Genetic variations of SARS-CoV-2 transmission in cats

Using cats as an animal model to study the transmission of severe acute respiratory syndrome coronavirus 2 (SARS-CoV-2), the researchers determined that the virus has a narrow transmission bottleneck.

The current 2019 coronavirus (COVID-19) pandemic, caused by the agent SARS-CoV-2, is widely believed to be zoonotic in origin (meaning it originated in animals and has since passed on to human hosts). Much scientific research has subsequently been directed towards understanding the genetic diversity of RNA viruses, such as SARS-CoV-2.

An animal model is useful for studying viral genetic variation in the host and between different hosts. SARS-CoV-2 animal models included Syrian hamsters, ferrets, cats and dogs, among which natural transmission was only observed in minks, cats and ferrets. Only in cats, however, was SARS-CoV-2 detected in the lower respiratory tract; infection in this region for humans has been linked to severe cases of COVID-19.

Transmission bottleneck

The term transmission bottleneck refers to a significant reduction in the virus population during transmission. Observing the development of transmission bottlenecks is important for understanding the evolution of respiratory viruses. Tight transmission bottlenecks, where there is weak natural selection, could reduce adaptations in the seasonal influenza virus and could also play a role in the transmission of SARS-CoV-2. An accurate understanding of the size of the SARS-CoV-2 transmission bottleneck could therefore help predict its evolution.

Since previous human studies on the transmission bottleneck have reported mixed results, a new study used a cat model. The results of the study are available on bioRxiv*, the prepress server

SARS-CoV-2 genetic diversity in cats

The researchers, from the University of Wisconsin-Madison and Emory University in the United States, used genome sequencing of the virus in index cats, cats first infected with the virus, and other cats to whom index cats transmitted the virus. . They then studied the changes in these sequences over time to determine the genetic variation.

They inoculated three domestic cats with a human isolate SARS-CoV-2 from Tokyo. Each inoculated cat was then kept with a virus-free cat, starting the day after inoculation. They then collected nasal swabs every day for up to 10 days.
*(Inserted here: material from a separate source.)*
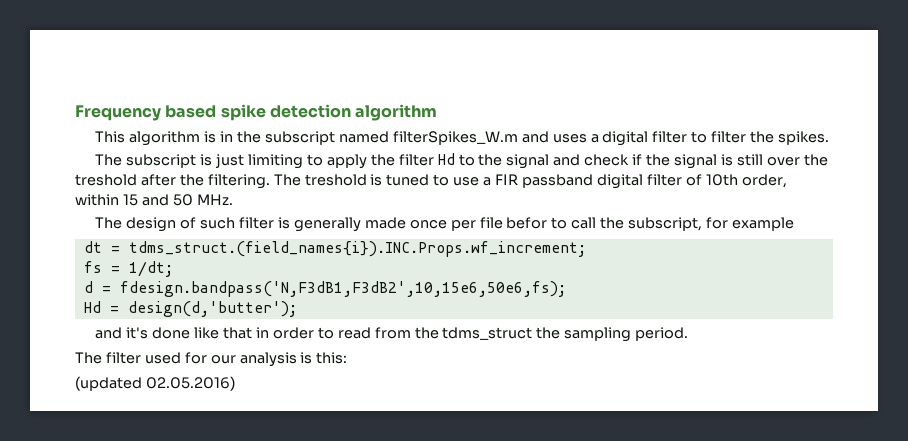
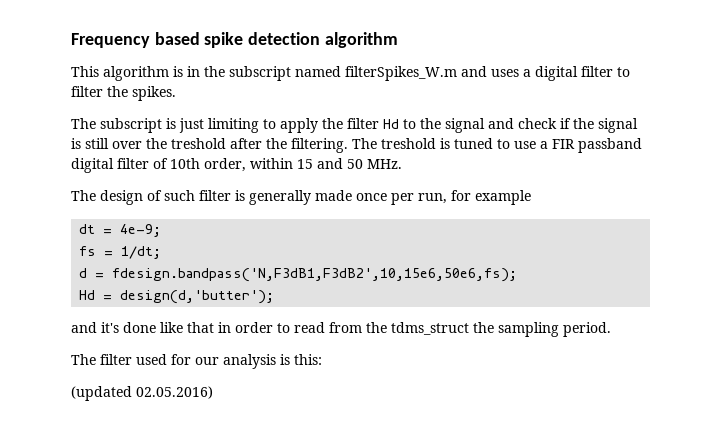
[479,217,703,231] file befor to call the subscript, -> [418,193,447,204] run,
[128,241,586,257] tdms_struct.(field_names{i}).INC.Props.wf_increment; -> [120,224,162,237] 4e-9;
They found that 86% of the variants were found in a single cat, 8% in 2-5 cats, and the remaining variants were found in all six cats. Approximately 43% of the mutations occurred with a frequency of 3 to 10% and approximately 8% occurred with a frequency of 40-50%, with the frequency of changes having remained approximately the same over time in cats index.

Purifying selection occurs when harmful mutations are removed and result in multiple low frequency variants. Positive selection results in higher frequency variations and is when useful variations are retained in the population. Since about half of the variants occur at low frequency, purifying selection is predominant in cats. By comparing non-synonymous and synonymous nucleotide diversity, the authors found that genetic variations in index cats were driven by genetic drift, or mutations that occurred by chance.
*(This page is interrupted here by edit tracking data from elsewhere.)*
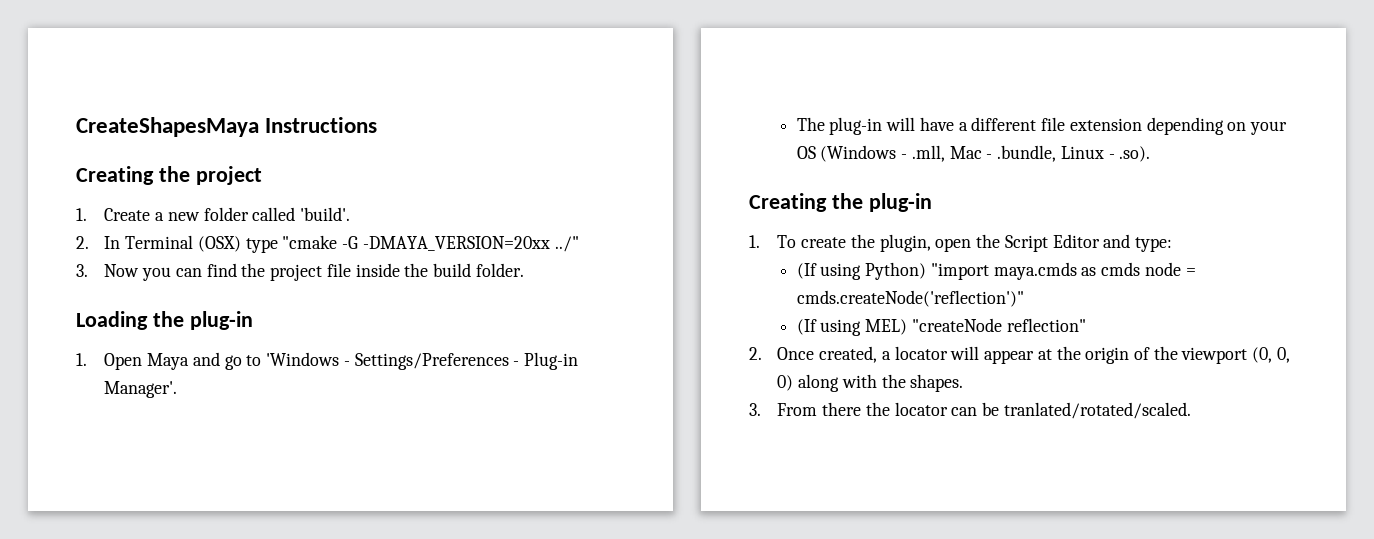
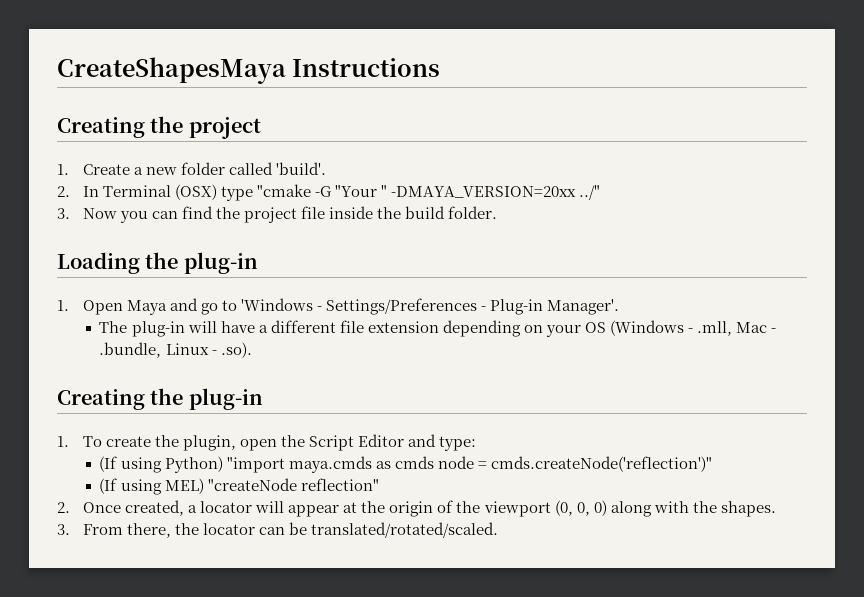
(359, 242) none -> [335,185,388,197] "Your "
[822,402,862,416] there -> [127,523,172,538] there,
[1003,402,1191,419] tranlated/rotated/scaled. -> [311,522,499,538] translated/rotated/scaled.

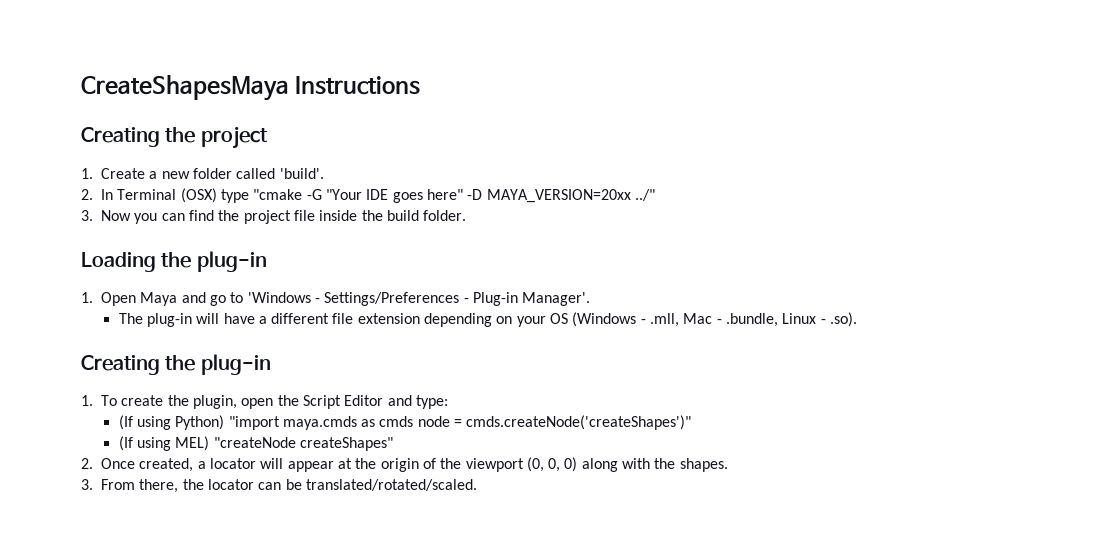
[381,185,577,198] " -DMAYA_VERSION=20xx -> [366,189,631,203] IDE goes here" -D MAYA_VERSION=20xx
[490,456,712,472] cmds.createNode('reflection')" -> [466,415,692,430] cmds.createNode('createShapes')"
[300,478,379,491] reflection" -> [299,437,393,451] createShapes"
To determine the size of the transmission bottleneck in cats, the authors investigated the amount of genetic diversity lost after transmission. They found fewer variants in contact cats than its cat index. Furthermore, they found that the actual size of the bottleneck was five (after two and three days, respectively, index and contact cat); three (after five and six days); and two (after four and five days). This is similar to other studies on the transmission of the influenza virus in humans.

The mutation rate of SARS-CoV-2 in cats is slow

Although the genetic variation within the hosts was low, there were two notable mutations. One, variant S H655Y, has been seen before and is related to the fusion of the spike protein glycoprotein. The other variant, E S67S, hasn’t been seen before. Both variants were transmitted in two of the three cats.

The results suggest that genetic selection within hosts is weak and the transmission bottleneck is tight, even during close contact, indicating that SARS-CoV-2 is perhaps already well adapted to mammalian hosts.

“The strong role of genetic drift can combine with the relatively slow mutation rate and tight transmission bottlenecks to slow the overall pace of viral evolution,” the authors write.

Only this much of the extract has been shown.